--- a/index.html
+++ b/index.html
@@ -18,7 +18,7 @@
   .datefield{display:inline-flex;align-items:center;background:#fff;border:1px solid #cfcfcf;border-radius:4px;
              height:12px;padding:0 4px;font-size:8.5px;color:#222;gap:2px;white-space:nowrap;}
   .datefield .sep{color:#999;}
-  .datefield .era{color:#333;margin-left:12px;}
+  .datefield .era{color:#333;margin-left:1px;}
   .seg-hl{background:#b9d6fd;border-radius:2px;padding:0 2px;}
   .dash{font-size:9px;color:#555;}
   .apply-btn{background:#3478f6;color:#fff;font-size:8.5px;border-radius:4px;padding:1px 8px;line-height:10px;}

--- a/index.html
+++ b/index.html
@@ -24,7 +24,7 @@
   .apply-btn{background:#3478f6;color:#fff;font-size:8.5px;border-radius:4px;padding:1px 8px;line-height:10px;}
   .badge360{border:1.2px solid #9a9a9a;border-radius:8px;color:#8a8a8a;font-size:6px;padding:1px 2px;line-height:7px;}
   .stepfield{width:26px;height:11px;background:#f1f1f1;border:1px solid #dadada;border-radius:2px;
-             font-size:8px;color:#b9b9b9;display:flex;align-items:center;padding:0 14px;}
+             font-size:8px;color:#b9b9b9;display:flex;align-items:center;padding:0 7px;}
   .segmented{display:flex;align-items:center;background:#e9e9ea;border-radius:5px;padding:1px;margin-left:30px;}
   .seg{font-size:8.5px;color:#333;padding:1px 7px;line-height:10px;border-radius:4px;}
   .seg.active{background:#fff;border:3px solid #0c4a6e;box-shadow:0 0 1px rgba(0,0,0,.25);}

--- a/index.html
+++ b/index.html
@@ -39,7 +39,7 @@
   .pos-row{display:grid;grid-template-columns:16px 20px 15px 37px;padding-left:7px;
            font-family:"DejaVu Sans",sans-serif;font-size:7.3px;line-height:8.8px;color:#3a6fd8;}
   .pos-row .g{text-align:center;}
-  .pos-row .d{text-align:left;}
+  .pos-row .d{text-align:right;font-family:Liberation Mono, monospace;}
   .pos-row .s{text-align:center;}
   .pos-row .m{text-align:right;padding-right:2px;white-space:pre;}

..........

_Required action_. Reply with the number of lines in the material above that contain "solid", and nothing more.

_Exercise answer_. 4